Uma revisão científica publicada em 2026 reforça que a suplementação de colágeno traz benefícios consistentes para pele, ossos e músculos — mas alerta que nem todos os efeitos anunciados por marcas e influenciadores têm o mesmo respaldo científico. A publicação, no Medscape Brasil, pede mais estudos comparando diferentes fontes e formatos do suplemento.
O que a ciência já confirma
Estudos citados na revisão mostram melhora consistente em parâmetros de saúde dérmica (elasticidade e hidratação da pele), densidade óssea e recuperação muscular em pessoas que suplementam colágeno regularmente, especialmente combinado com vitamina C, que auxilia na síntese natural da proteína pelo organismo.
O que ainda precisa de mais pesquisa
A revisão aponta que a diferença entre fontes — colágeno bovino, marinho ou suíno — ainda não está totalmente esclarecida em termos de eficácia comparada. O mesmo vale para o formato: líquido, em pó ou cápsulas. Antes de comprar pelo preço mais baixo, vale considerar que a concentração de peptídeos bioativos varia bastante entre produtos.

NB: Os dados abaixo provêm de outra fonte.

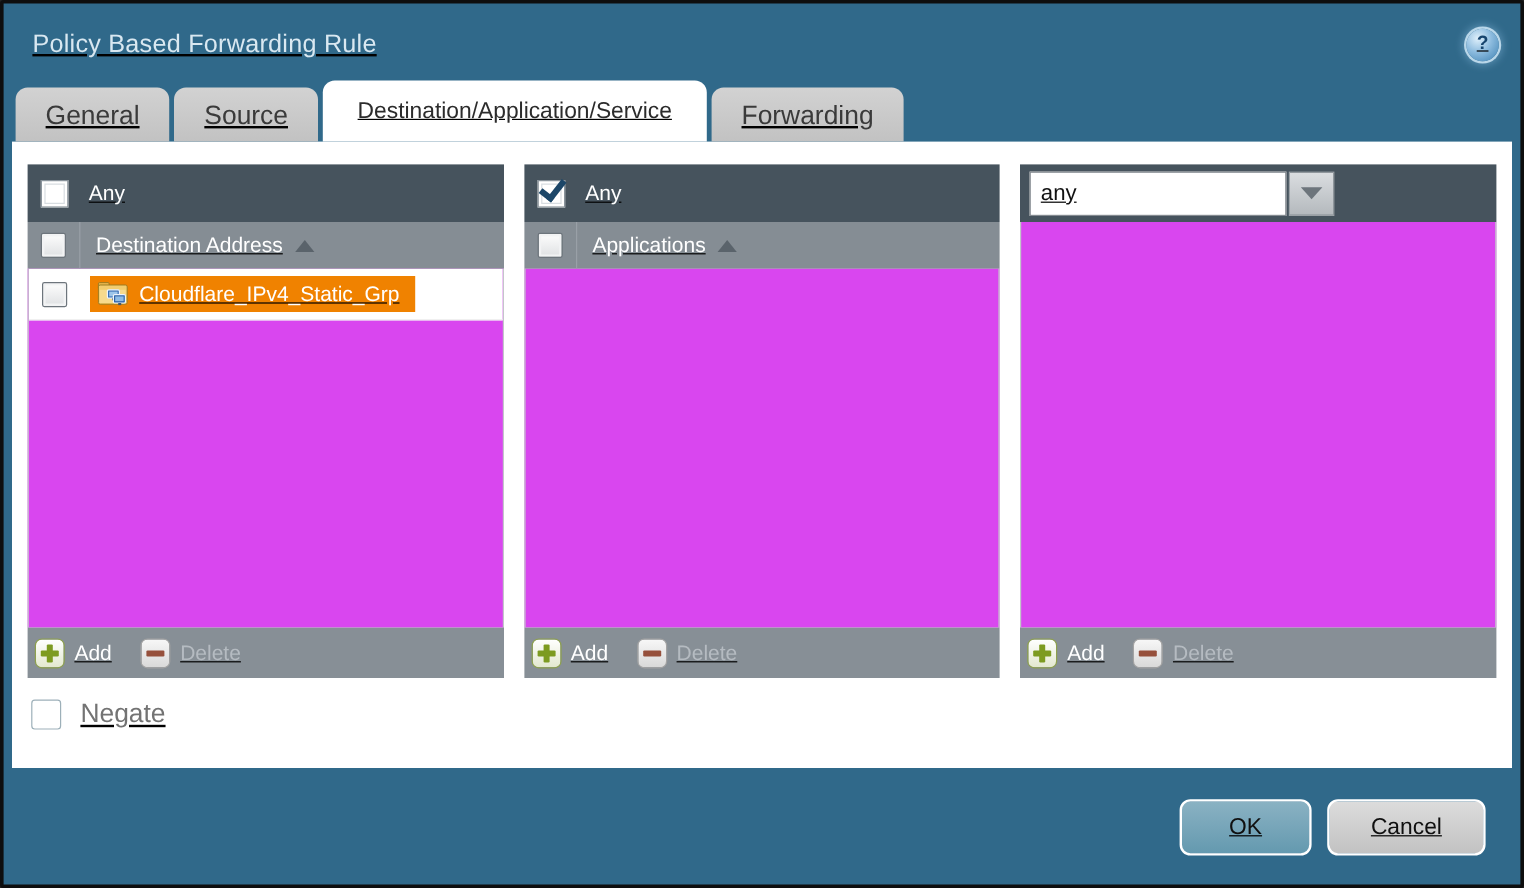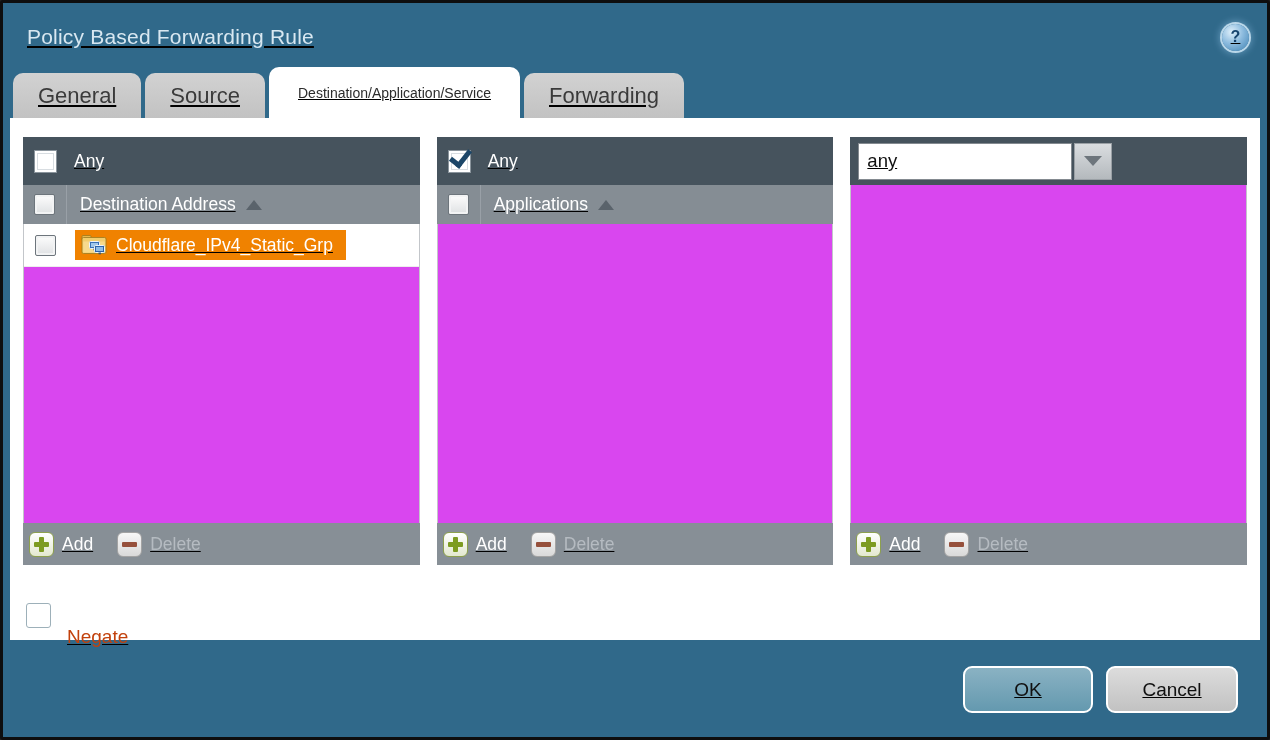--- a/index.html
+++ b/index.html
@@ -46,7 +46,7 @@
   }
   .tab.active {
     background:#ffffff; height:51px; color:#2c2c2c;
-    padding:0 29px; font-size:14px;
+    padding:0 29px; font-size:19px;
   }
 
   

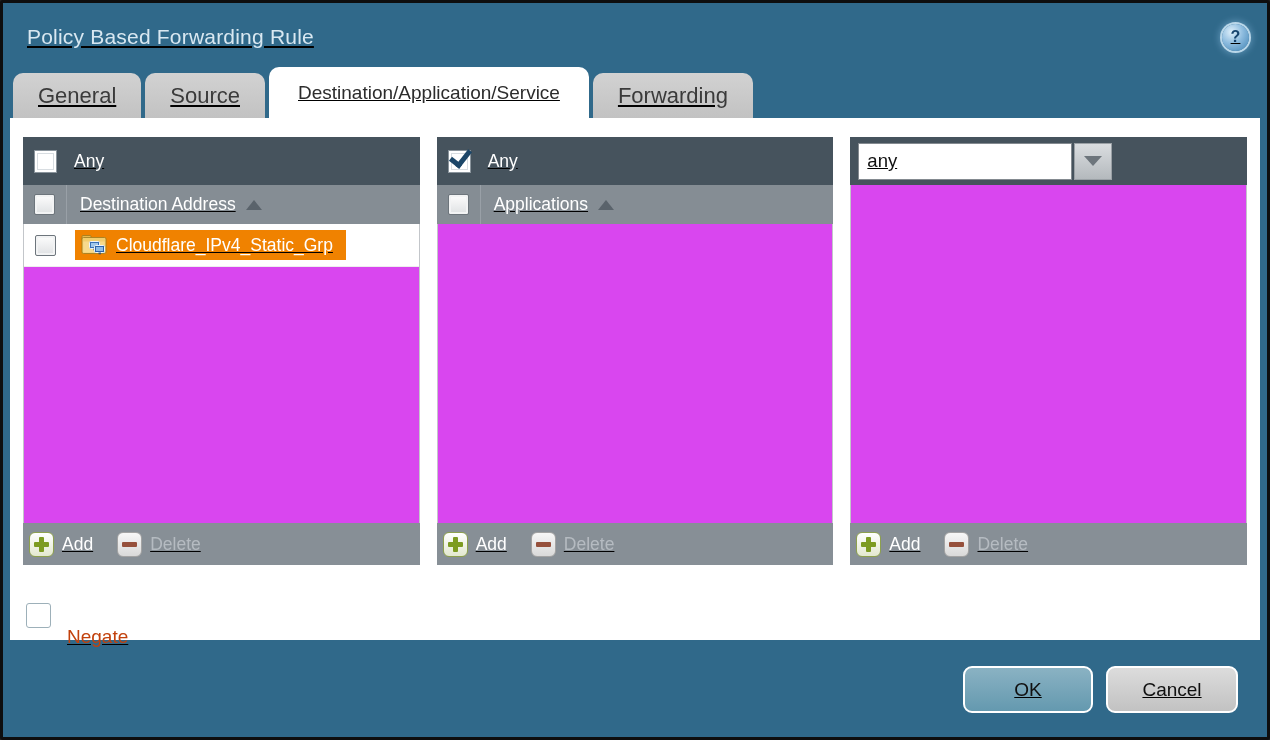--- a/index.html
+++ b/index.html
@@ -148,7 +148,7 @@
 
   
   .negate-row { display:flex; align-items:center; gap:16px; padding:17px 0 0 16px; }
-  .negate-row .lbl { color:#c2410c; font-size:19px;margin-top:44px; }
+  .negate-row .lbl { color:#737373; font-size:22px; }
 
   
   .bottom { display:flex; justify-content:flex-end; gap:13px; padding:26px 29px 0 0; }

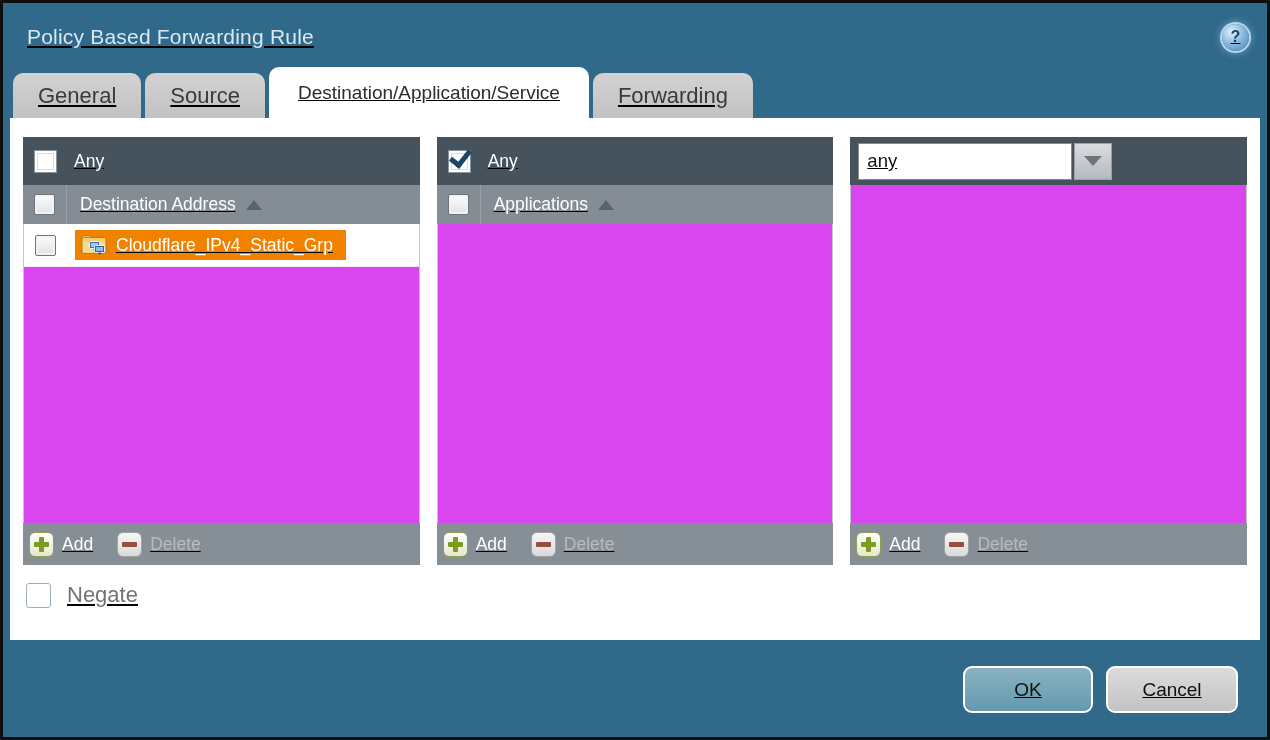--- a/index.html
+++ b/index.html
@@ -157,7 +157,7 @@
     font-size:19px; color:#101010; cursor:pointer;
     font-family:"Liberation Sans","DejaVu Sans",sans-serif;
   }
-  .btn-ok     { width:130px; background:linear-gradient(#8ab2c3,#6499af);margin-left:14px; }
+  .btn-ok     { width:110px; background:linear-gradient(#8ab2c3,#6499af);margin-left:14px; }
   .btn-cancel { width:132px; background:linear-gradient(#dcdcdc,#c2c2c2); }
 </style>
 </head>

Quem costuma se beneficiar mais
Pessoas acima dos 30 anos, que já sentem a produção natural de colágeno diminuir, tendem a notar mais diferença com a suplementação. Também é um suplemento comum entre quem está em processo de emagrecimento acelerado, período em que a perda de elasticidade da pele costuma ser mais perceptível.
Produto relacionado
- Fórmula voltada especificamente pra pele
- Sem sabor, fácil de incluir na rotina
- Resultado só aparece depois de semanas de uso contínuo, como qualquer colágeno
Vale como referência de produto pra quem está pesquisando por onde começar — sempre observando a lista de ingredientes e a procedência antes de comprar, e consultando um médico antes de suplementar.
O que observar
- Resultados de suplementação de colágeno costumam aparecer só depois de 8 a 12 semanas de uso contínuo.
- Pessoas com doenças renais devem conversar com o médico antes de suplementar proteína adicional.
- Suplemento não substitui alimentação equilibrada nem exposição solar adequada, que também afetam a saúde da pele.
Consulte sempre um médico antes de iniciar qualquer suplementação. Fonte: Medscape Brasil.
Formas de suplementação disponíveis
O colágeno hidrolisado é encontrado em pó, cápsulas ou versão líquida, geralmente combinado com outros nutrientes como vitamina C, biotina ou ácido hialurônico, formulações que buscam potencializar o efeito na pele e nas articulações. A escolha do formato costuma ser mais uma questão de praticidade de consumo do que de eficácia comprovada — o pó, por exemplo, pode ser adicionado a sucos ou vitaminas, enquanto a cápsula facilita o transporte para quem tem rotina mais corrida.
O que considerar antes de comprar
Além da fonte (bovina, marinha ou suína) e do formato, vale observar a concentração de colágeno por dose informada no rótulo, já que produtos muito diluídos podem exigir doses maiores para atingir a quantidade estudada nos ensaios clínicos. Pessoas com restrições alimentares específicas, como vegetarianos e veganos, devem redobrar a atenção à origem do produto, já que o colágeno tradicional é sempre de origem animal — não existe, até o momento, uma versão vegetal equivalente amplamente disponível no mercado.
O que observar ao ler o rótulo
Rótulos de colágeno costumam trazer termos como “hidrolisado” ou “peptídeos de colágeno”, indicando que a proteína foi quebrada em moléculas menores para facilitar a absorção pelo organismo — essa é a forma mais estudada nos ensaios clínicos citados pela revisão. Vale também observar se o produto informa claramente a quantidade de colágeno por dose (geralmente medida em gramas), já que muitos suplementos misturam colágeno com outros ingredientes e diluem a concentração real do princípio ativo.
Colágeno e alimentação
Além da suplementação, alguns alimentos contribuem indiretamente para a produção natural de colágeno pelo corpo, principalmente por fornecerem vitamina C e outros cofatores envolvidos na síntese da proteína, como frutas cítricas, pimentão e vegetais folhosos escuros. Especialistas reforçam que a suplementação funciona melhor como complemento a uma alimentação já equilibrada, não como substituto de uma dieta variada e rica em nutrientes.
Expectativas realistas com o uso
É importante ter em mente que a suplementação de colágeno não reverte o processo natural de envelhecimento da pele, e sim busca atenuar alguns dos seus efeitos visíveis, como perda de elasticidade e firmeza. Resultados variam de pessoa para pessoa, influenciados por fatores como genética, exposição solar acumulada ao longo da vida, tabagismo e qualidade geral da alimentação — por isso especialistas recomendam encarar a suplementação como parte de uma rotina mais ampla de cuidados, e não como solução isolada e milagrosa para sinais de envelhecimento.